A jury in Flandreau, S.D., found U.S. Rep. Bill Janklow guilty of felony manslaughter and three misdemeanors yesterday in an August highway collision that killed a farmer. Janklow, 64, said he would resign his seat Jan. 20, the day of his sentence. He could face a prison term. The Republican Janklow was South Dakota’s attorney general for four years, governor for 16 years and was finishing his first year in Congress. An election to fill his seat will be held June 1.
The Sioux Falls Argus Leader says that testimony during the trial dwelled on issues of Janklow’s health and the physics of a highway collision until the congressman took the stand in his own defense Saturday. He tearfully expressed regret to the victim’s.
When Janklow said under cross-examination that he was unable to recall the accident for medical reasons, a prosecutor pounded him with questions about his driving habits.
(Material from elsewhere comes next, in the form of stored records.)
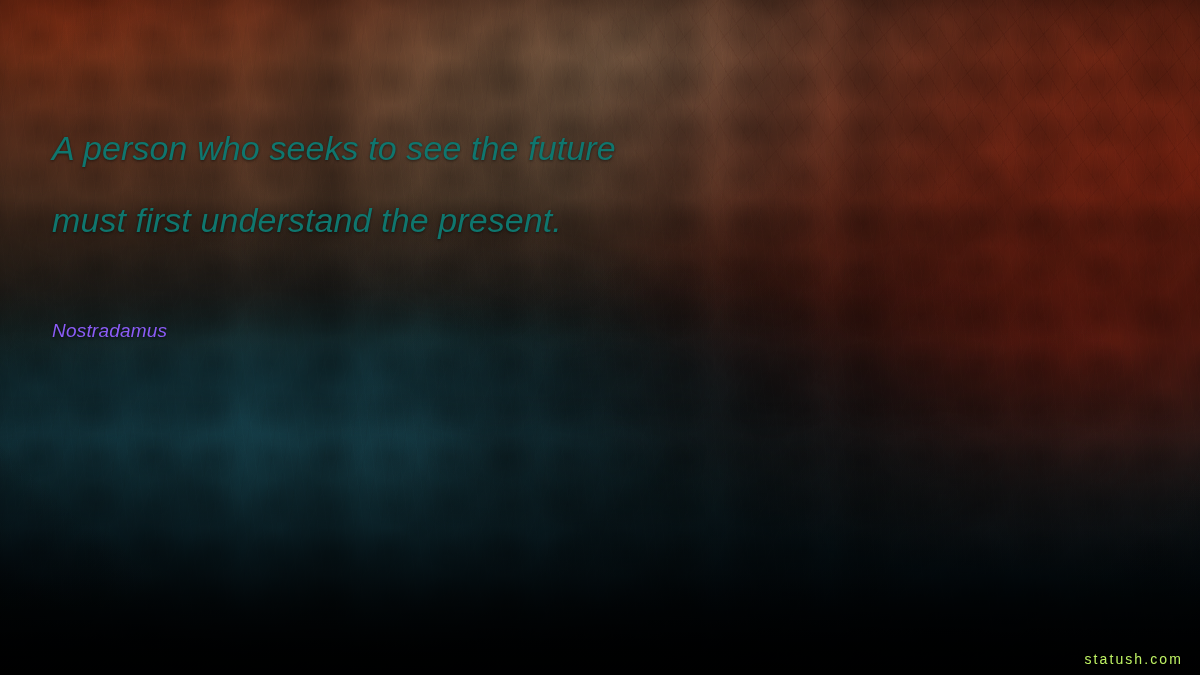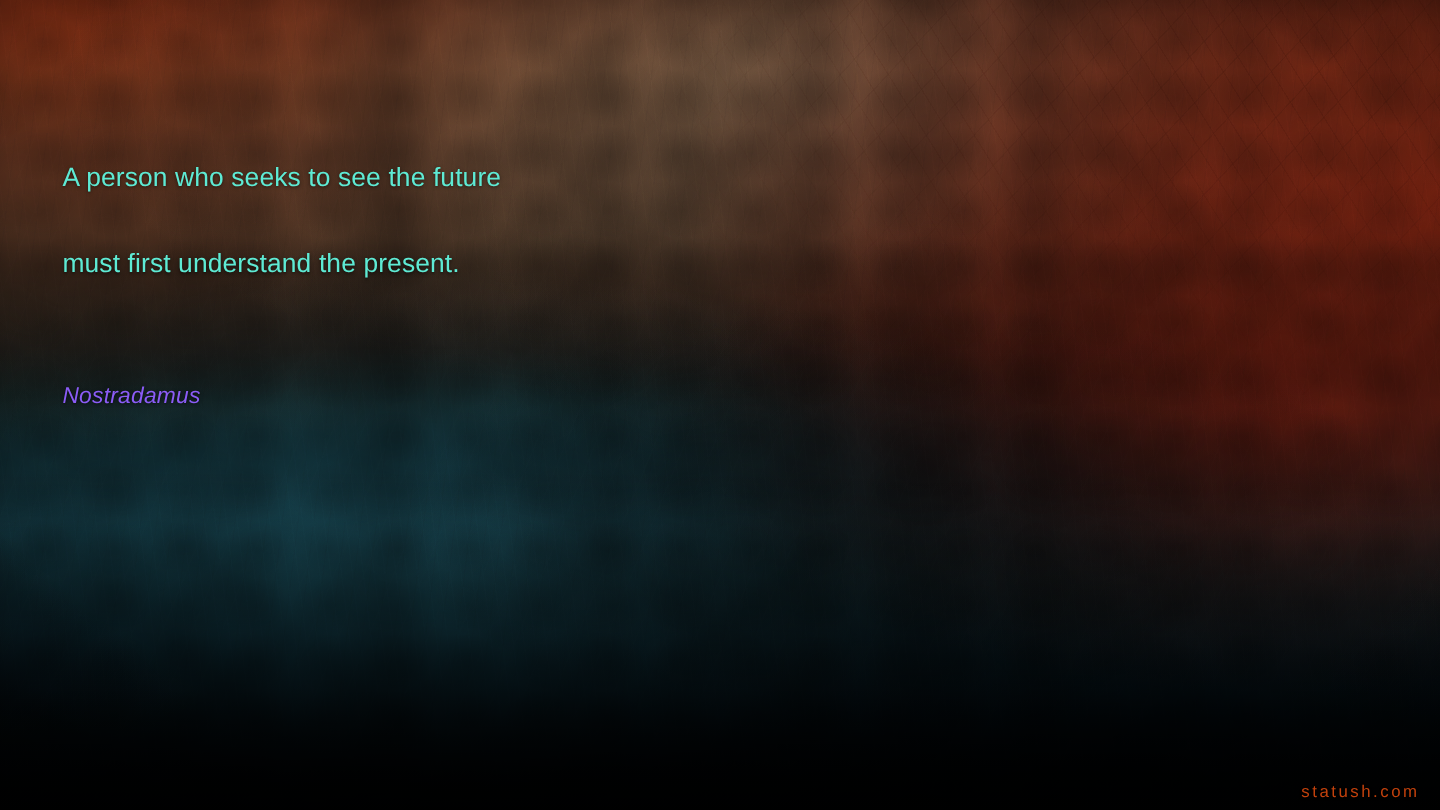--- a/index.html
+++ b/index.html
@@ -142,22 +142,23 @@
     position:absolute;
     inset:0;
     z-index:10;
   }
 
   .quote {
     position:absolute;
     left:52px;
     top:112px;
     width:700px;
-    color:#5eead4;
-    font-size:22px;
+    color:#0f766e;
+    font-size:34px;
+    font-style:italic;
     font-weight:400;
     line-height:72px;
     letter-spacing:0.1px;
     text-shadow:0 1px 3px rgba(0,0,0,0.55);
     white-space:pre-line;
   }
 
   .author {
     position:absolute;
     left:52px;
@@ -167,21 +168,21 @@
     font-style:italic;
     font-weight:400;
     letter-spacing:0.2px;
     text-shadow:0 1px 3px rgba(0,0,0,0.6);
   }
 
   .watermark {
     position:absolute;
     right:17px;
     bottom:8px;
-    color:#c2410c;
+    color:#bef264;
     font-size:14px;
     letter-spacing:2.1px;
     font-weight:400;
     text-shadow:0 1px 2px rgba(0,0,0,0.8);
   }
 </style>
 </head>
 <body>
 
 <div class="canvas">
Asked if he would speed when he was in a hurry, speed without his emergency lights on, and speed through stop signs when he was driving too fast to slow down, Janklow said, “I probably have.”
The defense said that a diabetic reaction, caused by going without food that day, kept Janklow from thinking clearly when he ran the stop sign in August and that a heart medication called Atenolol kept him from knowing he was dangerously low on blood sugar. At the accident scene, Janklow first told officers he had swerved to avoid a white car that had crossed his path. The defense said he was confused when he said that because of the hypoglycemia and that he had suffered a head injury in the accident.